Bonjour,
Si l'homme descend du singe du point de vue physique, son ontologie spirituelle est indépendante de celle du monde animal. Il y eut un temps, il y a environ six millions d'années, où les premiers esprits de type humanoïdes se sont incarnés sur Terre au travers des corps animaux les mieux adaptés à leurs nécessités. Ces esprits provenaient d'autres mondes, c'est-à-dire de mondes primitifs correspondant aux premières incarnations qui font suite à la pulsion divine et créatrice de l’esprit.
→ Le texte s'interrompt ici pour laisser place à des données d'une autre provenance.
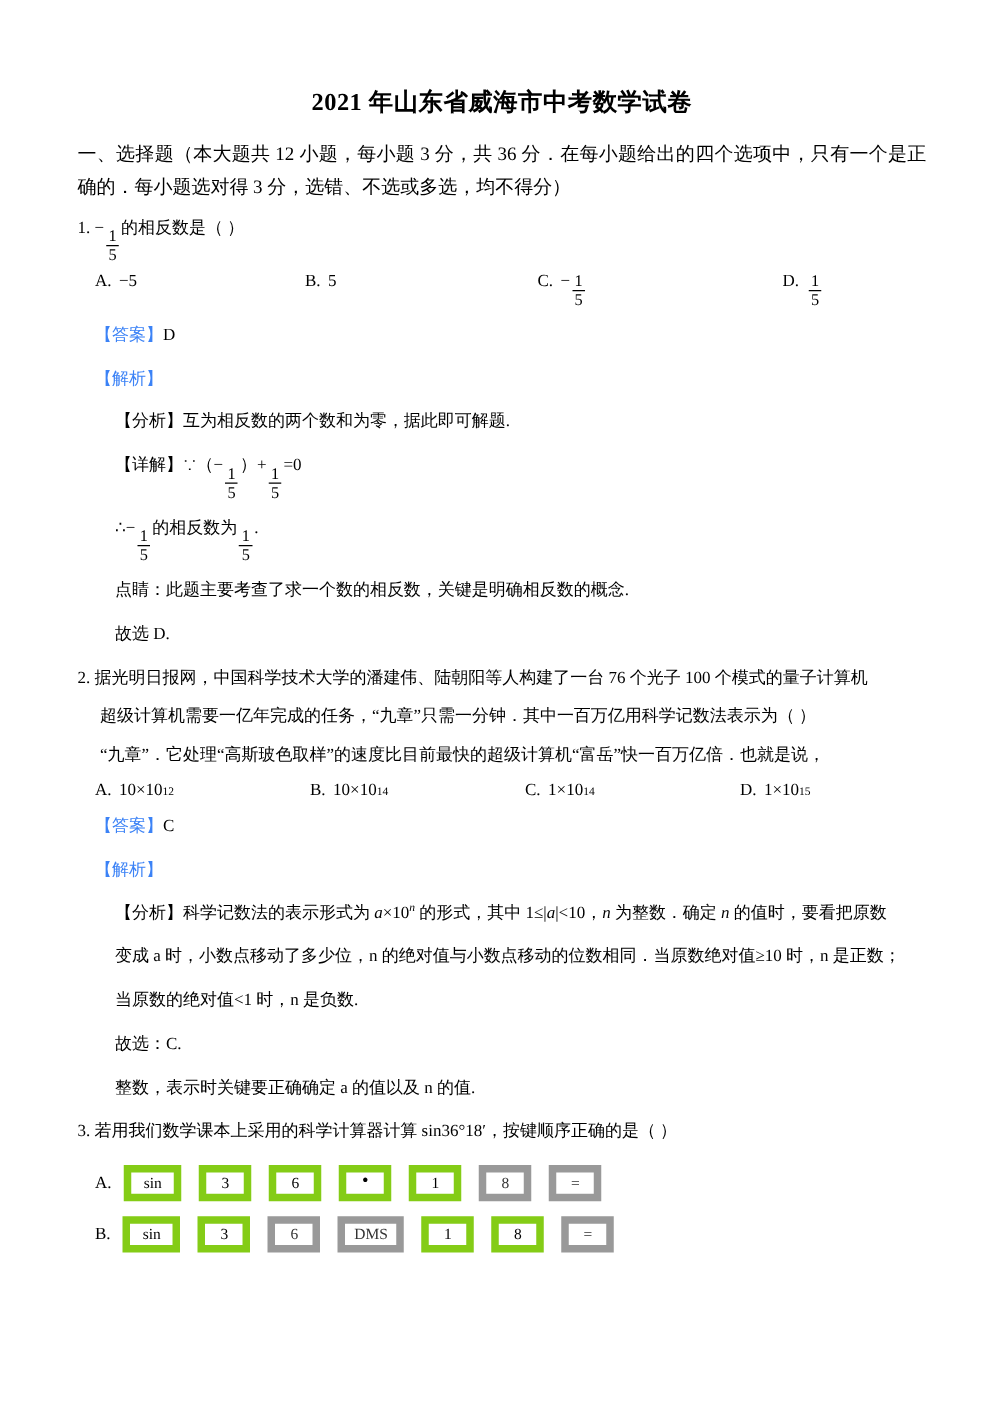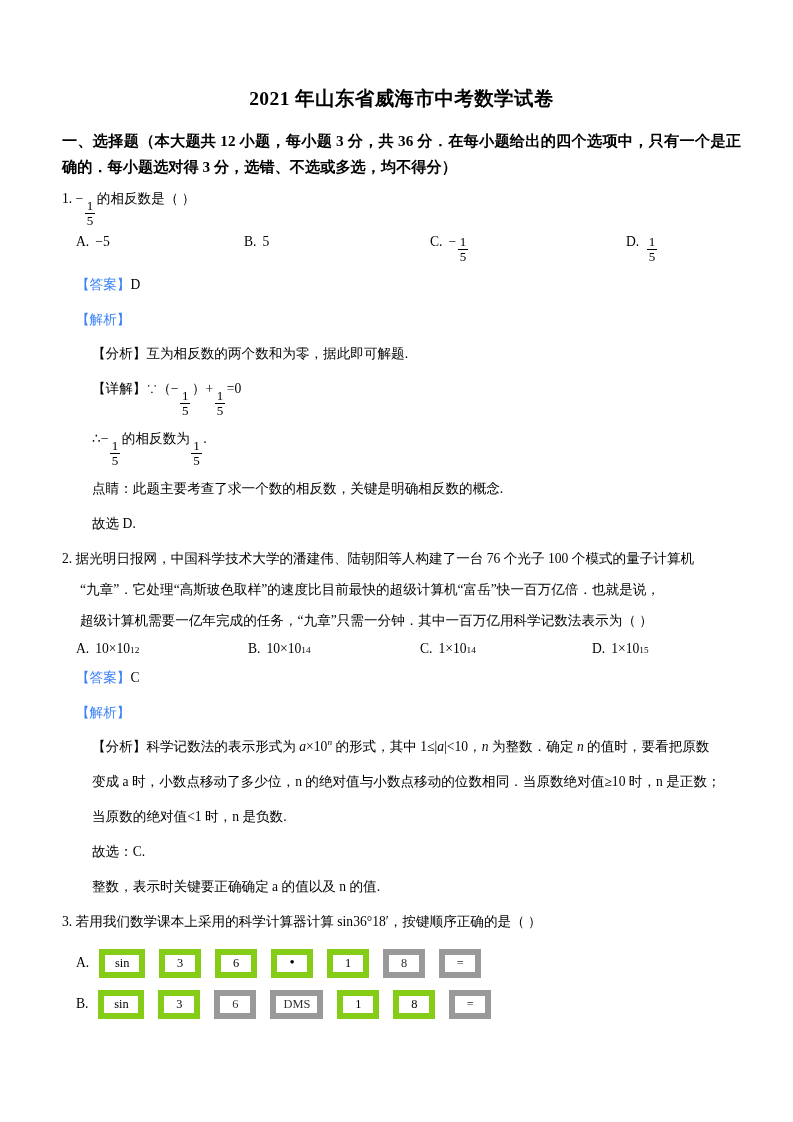--- a/index.html
+++ b/index.html
@@ -19,7 +19,7 @@
     width: 793px;
     height: 994px;
     box-sizing: border-box;
-    padding: 75px 52px 0 62px;
+    padding: 58px 52px 0 62px;
     position: relative;
   }
   .doc-title {

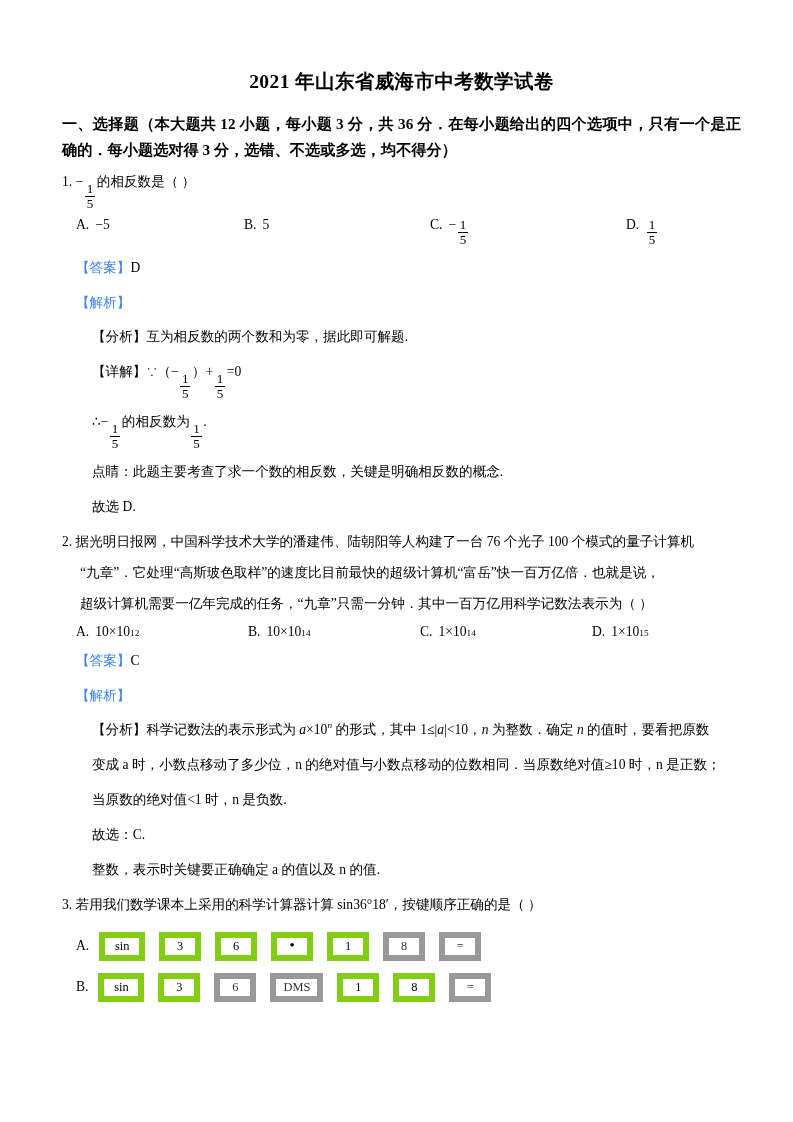--- a/index.html
+++ b/index.html
@@ -31,7 +31,7 @@
   }
   .section-head {
     font-size: 15.2px;
-    font-weight: bold;
+    font-weight: normal;
     line-height: 1.72;
     text-align: justify;
     margin-bottom: 6px;

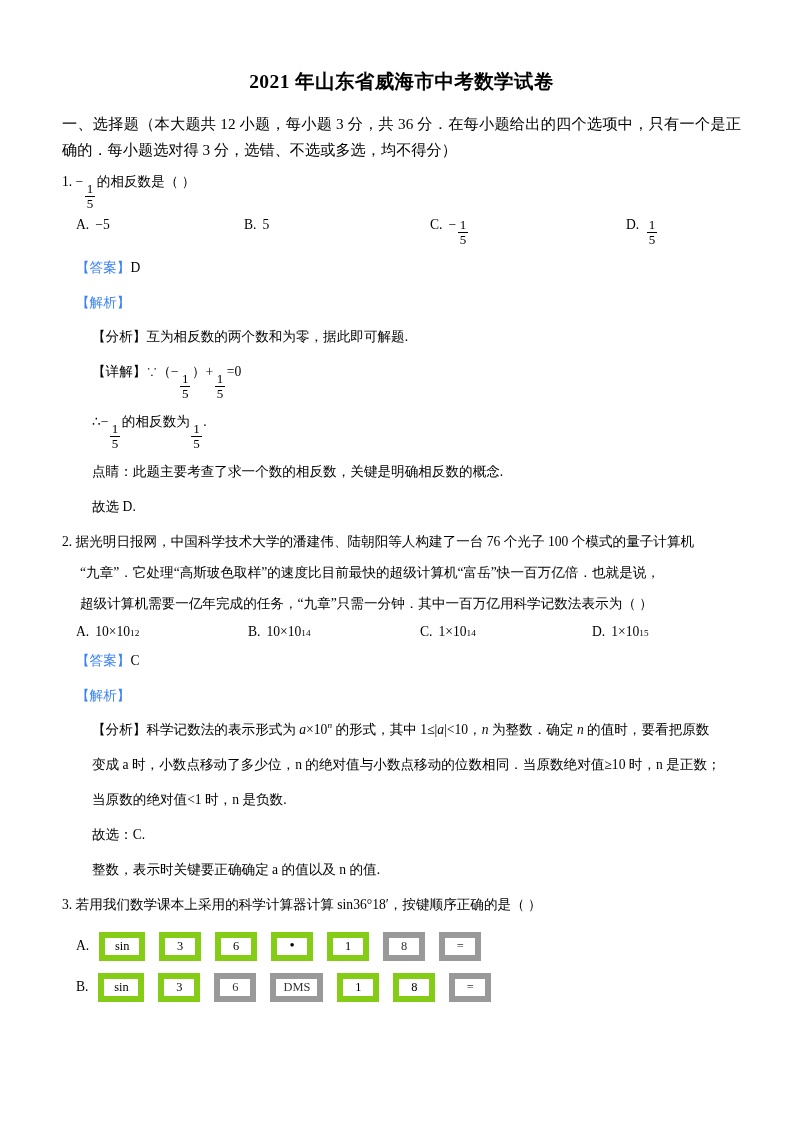--- a/index.html
+++ b/index.html
@@ -213,8 +213,8 @@
     <span>2.</span>
     <span>据光明日报网，中国科学技术大学的潘建伟、陆朝阳等人构建了一台 76 个光子 100 个模式的量子计算机</span>
   </div>
+  <div class="q-body indent">超级计算机需要一亿年完成的任务，“九章”只需一分钟．其中一百万亿用科学记数法表示为（      ）</div>
   <div class="q-body indent">“九章”．它处理“高斯玻色取样”的速度比目前最快的超级计算机“富岳”快一百万亿倍．也就是说，</div>
-  <div class="q-body indent">超级计算机需要一亿年完成的任务，“九章”只需一分钟．其中一百万亿用科学记数法表示为（      ）</div>
 
   <div class="opts opts-q2">
     <span class="opt w1">

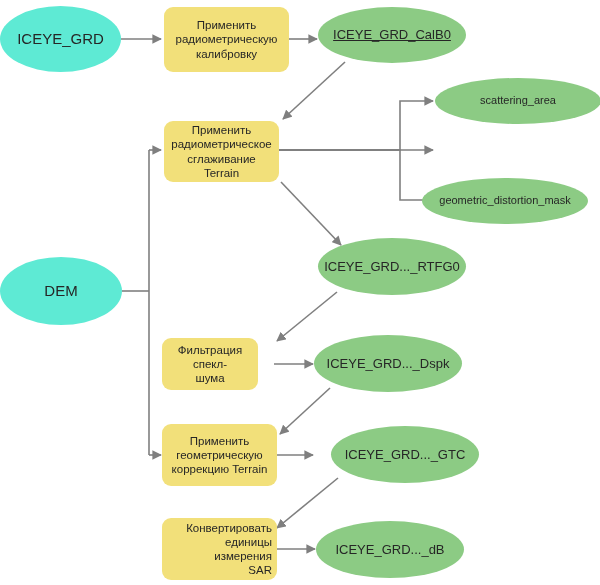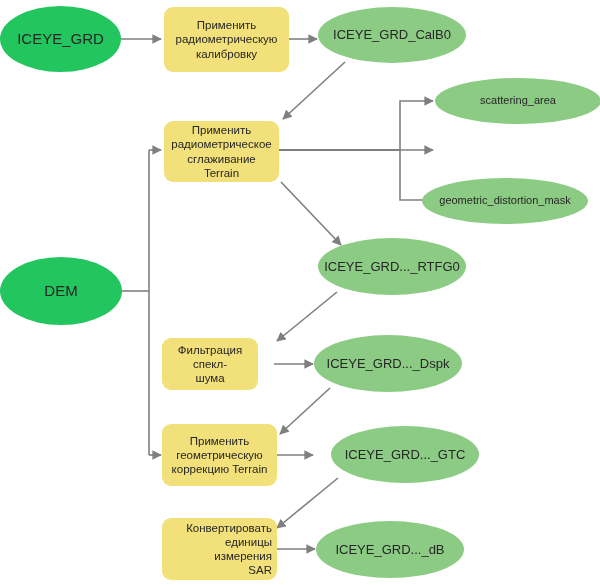--- a/index.html
+++ b/index.html
@@ -35,7 +35,7 @@
   }
   .ellipse-in {
     border-radius: 50%;
-    background: #22c55e;
+    background: #5eead4;
     font-size: 15px;
   }
   .ellipse-out {

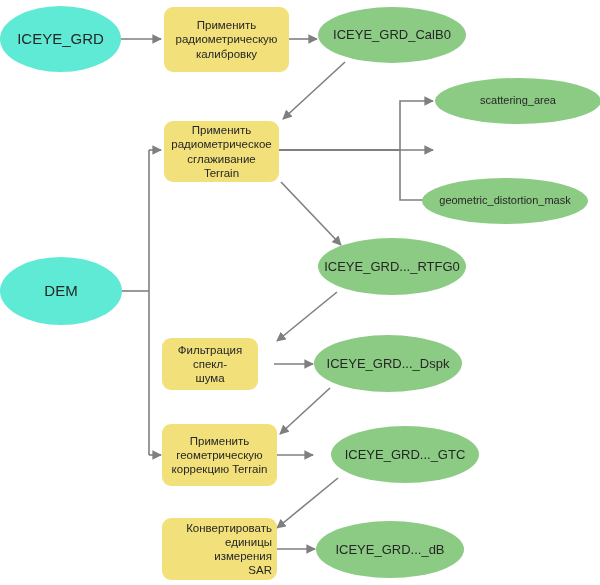--- a/index.html
+++ b/index.html
@@ -128,7 +128,7 @@
 SAR</span>
   </div>
 
-  <div class="node ellipse-out" style="left:318px; top:7px; width:148px; height:56px;">
+  <div class="node ellipse-out" style="left:318px; top:7px; width:148px; height:56px;text-decoration:underline;">
     <span>ICEYE_GRD_CalB0</span>
   </div>
 

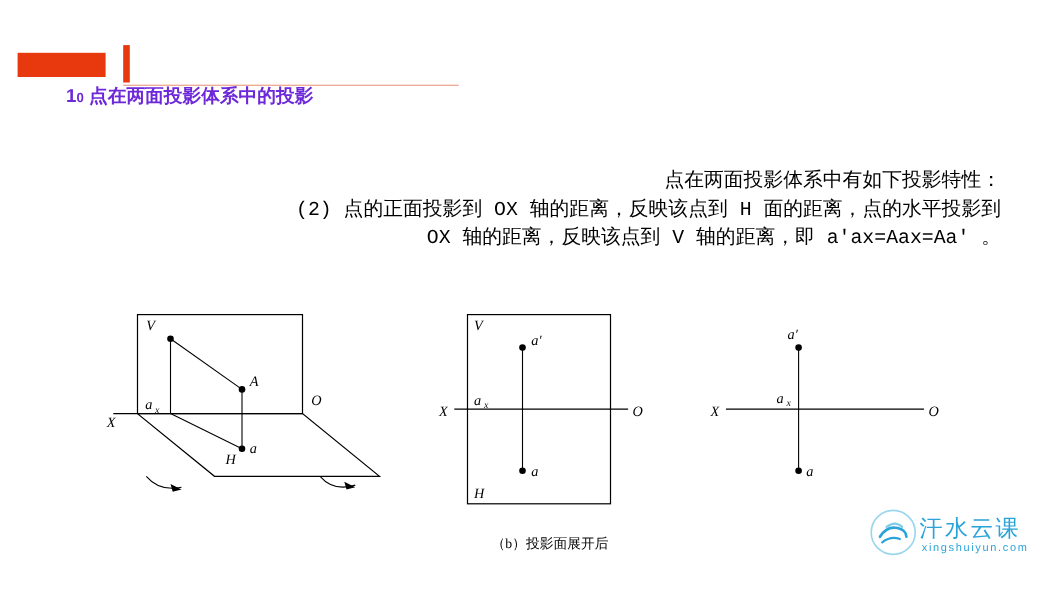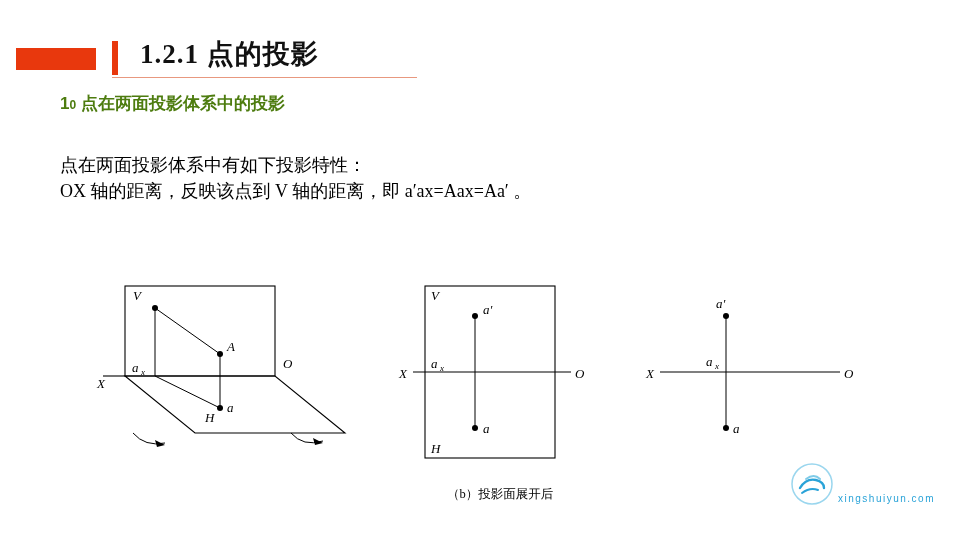--- a/index.html
+++ b/index.html
@@ -167,7 +167,6 @@
   <div class="title-row">
     <div class="title-block"></div>
     <div class="title-bar"></div>
-    <div class="title-text">1.2.1  点的投影</div>
     <div class="title-underline"></div>
   </div>
 

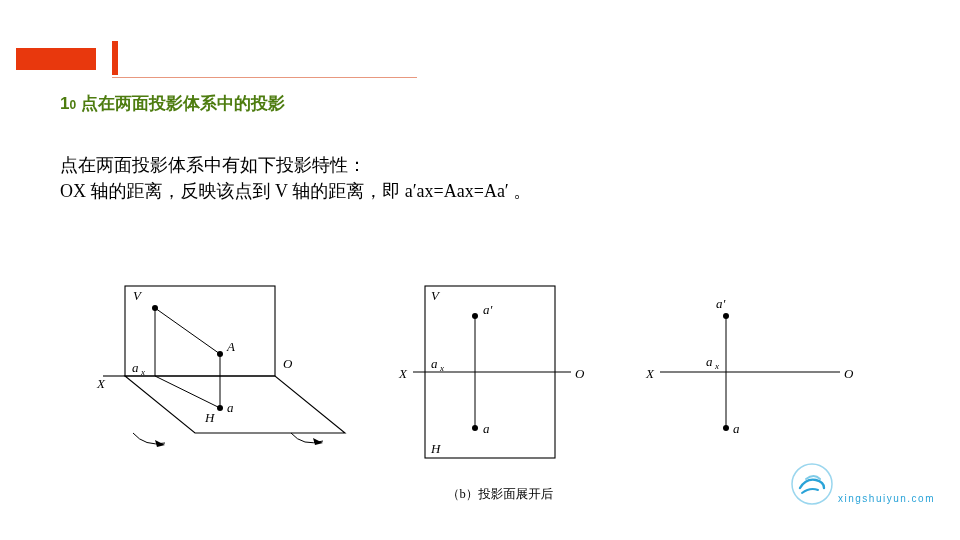--- a/index.html
+++ b/index.html
@@ -70,11 +70,11 @@
   .sub-heading {
     position: absolute;
     left: 60px;
-    top: 92px;
+    top: 76px;
     font-family: "Liberation Sans", sans-serif;
     font-weight: bold;
     font-size: 17px;
-    color: #4d7c0f;
+    color: #6d28d9;
     white-space: nowrap;
   }
   .sub-heading .sup {

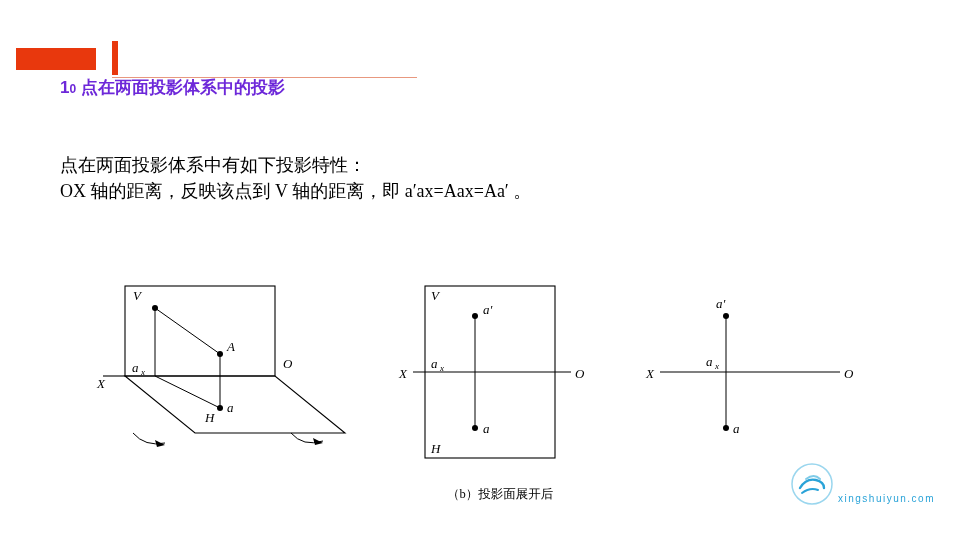--- a/index.html
+++ b/index.html
@@ -88,10 +88,11 @@
     left: 60px;
     top: 152px;
     width: 850px;
-    font-family: Liberation Serif, serif;
+    font-family: Liberation Mono, monospace;
     font-size: 18px;
     line-height: 26px;
     color: #000000;
+    text-align: right;
   }
   .body-text div { white-space: nowrap; }
 

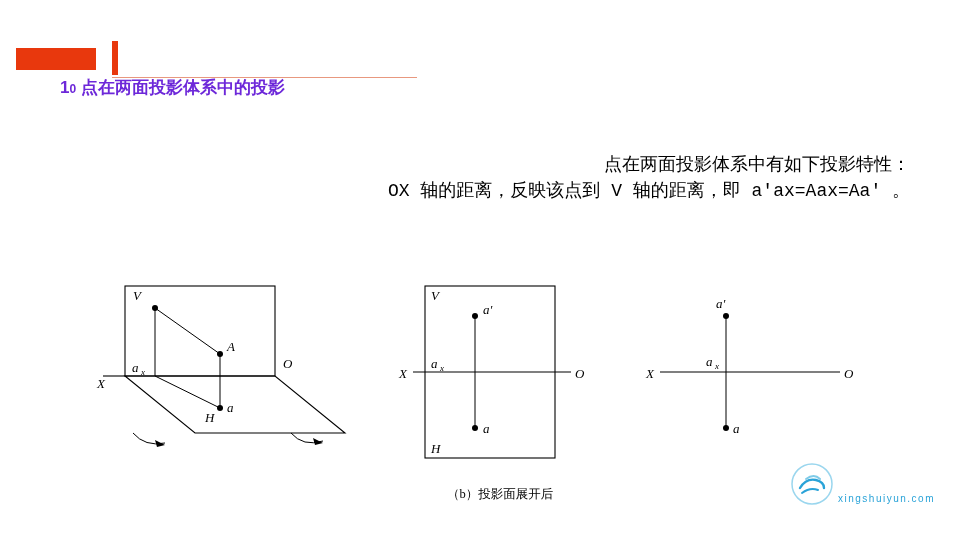--- a/index.html
+++ b/index.html
@@ -178,6 +178,7 @@
 
   <div class="body-text">
     <div>点在两面投影体系中有如下投影特性：</div>
+    <div>(2) 点的正面投影到 OX 轴的距离，反映该点到 H 面的距离，点的水平投影到</div>
     <div>OX 轴的距离，反映该点到 V 轴的距离，即 a′ax=Aax=Aa′ 。</div>
   </div>
 

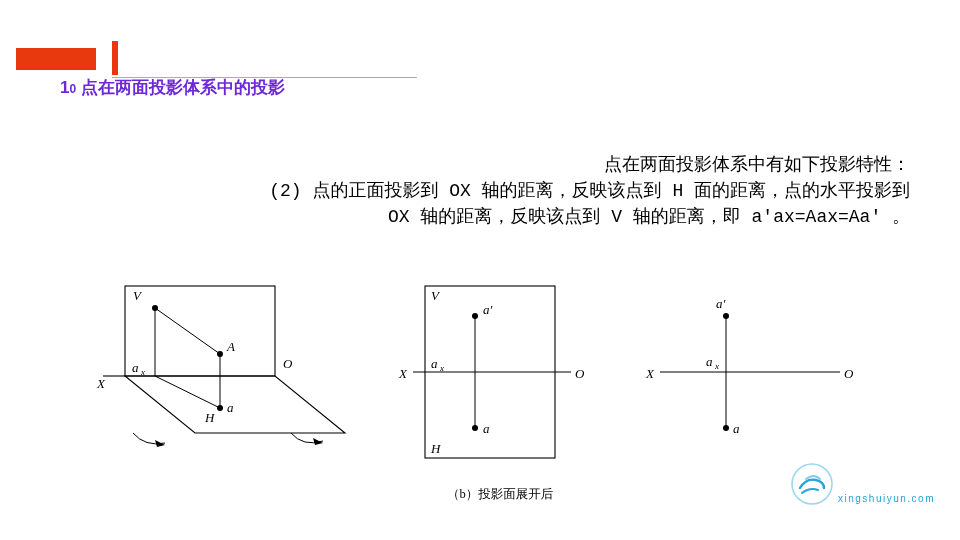--- a/index.html
+++ b/index.html
@@ -263,6 +263,7 @@
       <path d="M12 31 q8 -6 16 -3" fill="none" stroke="#2aa3d8" stroke-width="2" stroke-linecap="round"></path>
       <path d="M16 17 q8 -6 14 0" fill="none" stroke="#7fcbe8" stroke-width="2" stroke-linecap="round"></path>
     </svg>
+    <div class="logo-text">汗水云课</div>
     <div class="logo-sub">xingshuiyun.com</div>
   </div>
Et c'est par leur présence incarnée sur de nombreuses générations, qu'ils ont fait évoluer la forme physique de l'australopithèque, devenant progressivement Pithécanthrope, puis Neandertal, sans compter toutes les phases intermédiaires connues de nos anthropologues.
Il ne s'agit donc pas d'une forme de métempsychose. Et si l'on veut mettre une "dose de créationnisme" dans l'évolution universelle, ce ne sera pas le créationnisme tel qu'on l'entend communément. Il y a ne pulsion divine, il y des esprits qui ont participé fluidiquement à l'évolution de la Terre et de ses espèces, il y a ensuite les êtres incarnés, animaux et humains, qui par leur seule présence incarnée, ont participé inconsciemment à l'évolution des espèces. C'est donc une part que l'on peut éventuellement qualifier de créationnisme, mais cela s'inscrit surtout dans un évolutionnisme qui reste proche de celui qui fut décrit par Lamarck et Darwin. Mais plus proche encore d’Alfred Russel Wallace, contemporain de Darwin qui définissait la même théorie que lui, mais qui, en tant que spirite, définissait un évolutionnisme avec Dieu, un évolutionnisme dont la dynamique était spirituelle. Et c'est l'idée que nous rejoignons, nous spirites. Le plus juste serait de parler d'un évolutionnisme spiritualiste qui ne renie pas les théories connues, mais qui y ajoute une dynamique spirituelle, qui est elle-même la source et le moteur des évolutions des espèces.